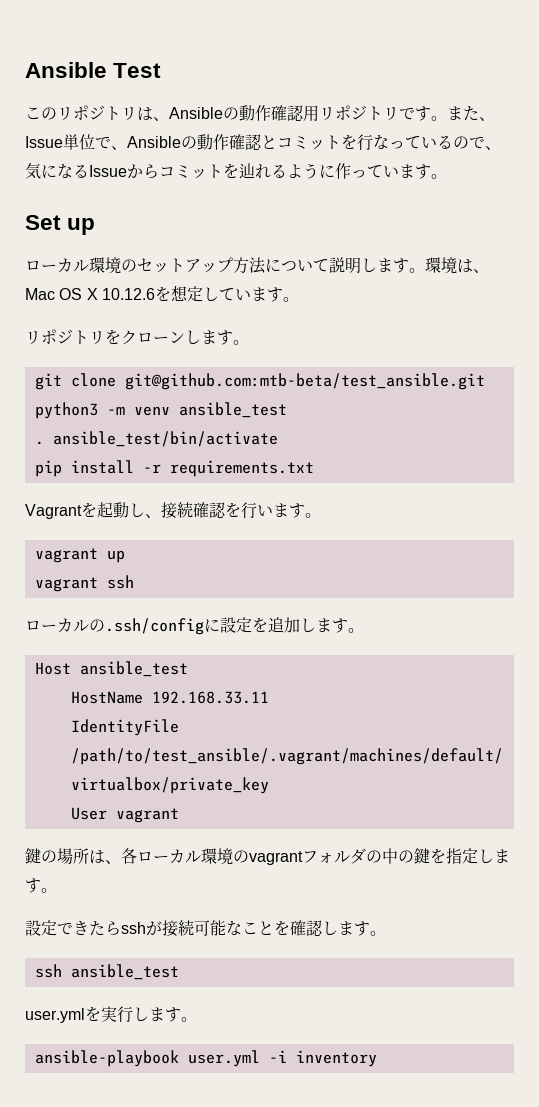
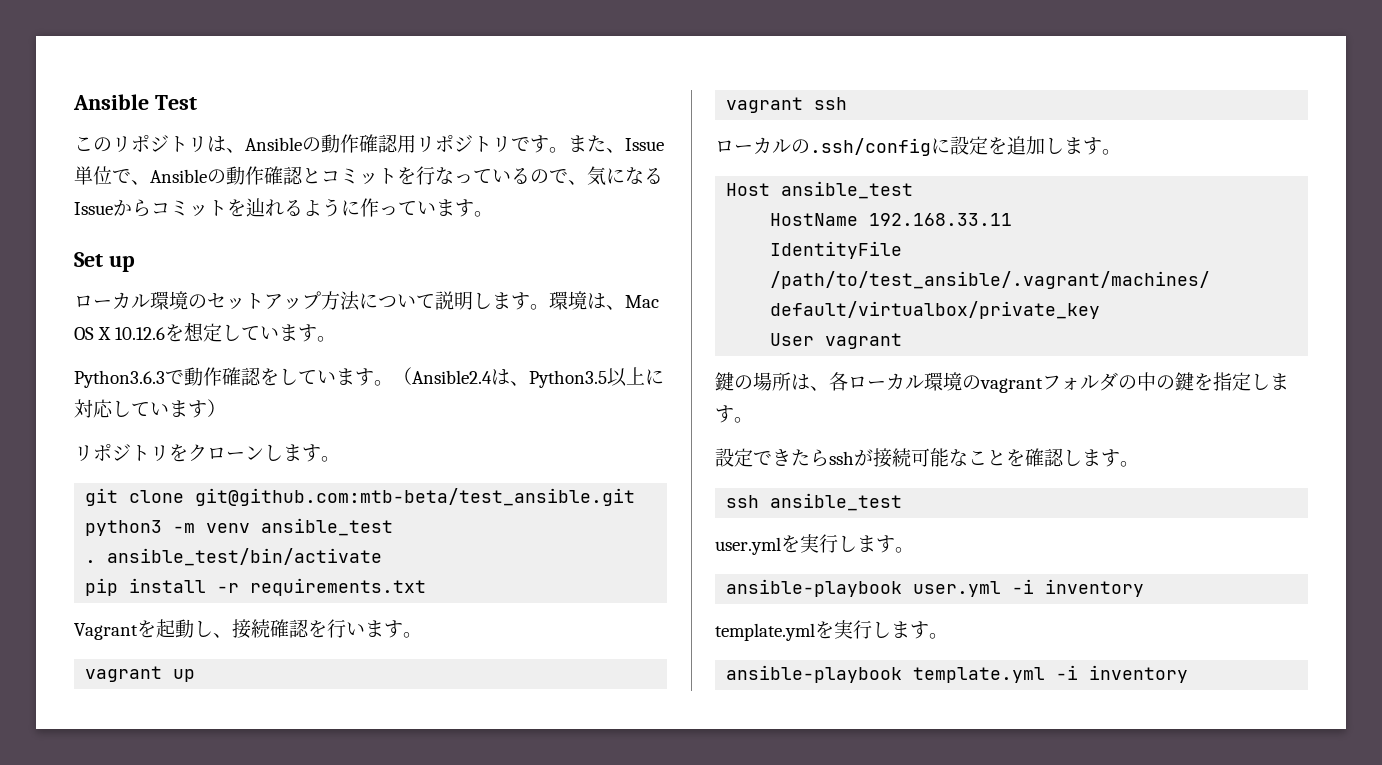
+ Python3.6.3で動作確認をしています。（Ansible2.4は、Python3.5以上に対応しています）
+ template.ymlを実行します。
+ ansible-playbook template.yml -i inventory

--

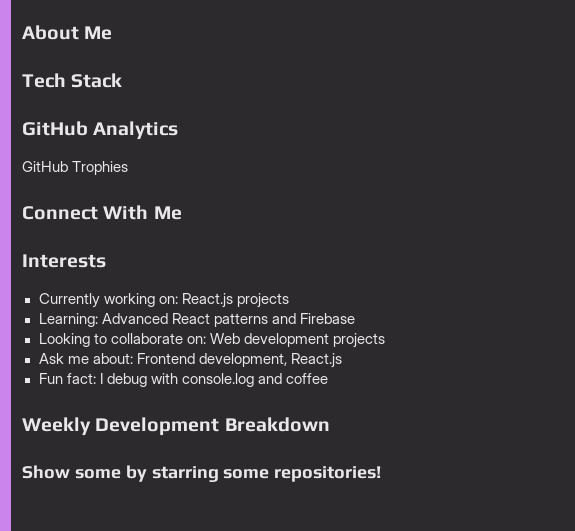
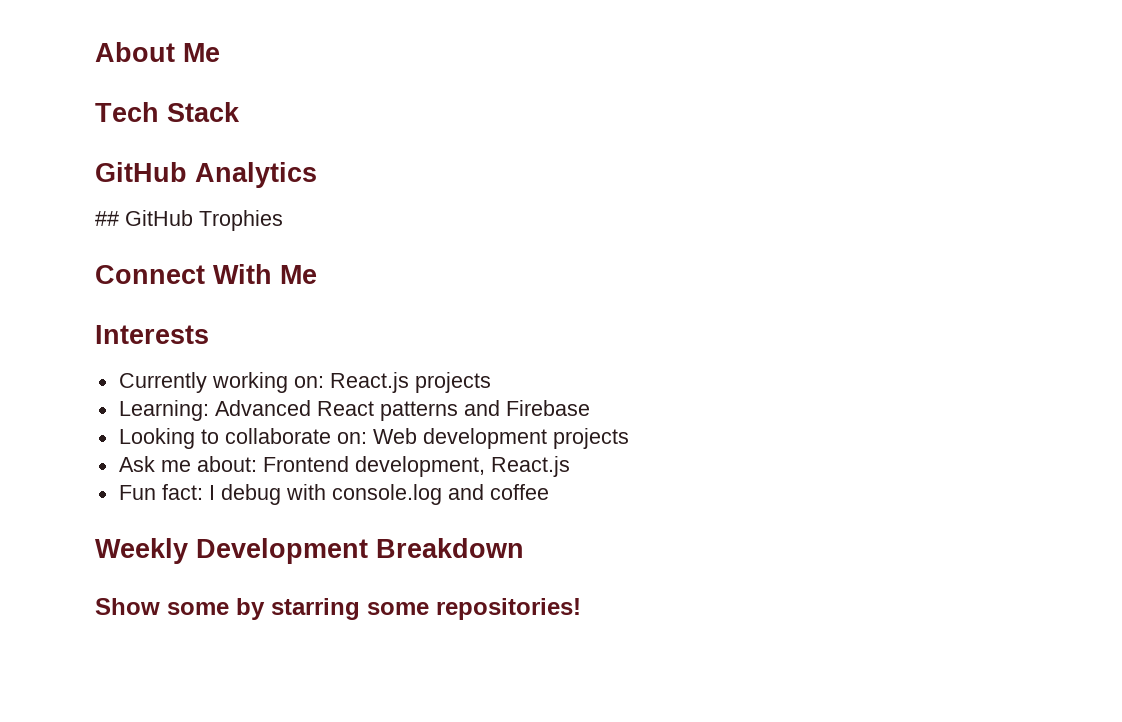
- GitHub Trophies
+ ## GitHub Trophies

## What you are asked to do
Scan the entries above and copy each line where "template" occurs.

## Task solution
+ template.ymlを実行します。
+ ansible-playbook template.yml -i inventory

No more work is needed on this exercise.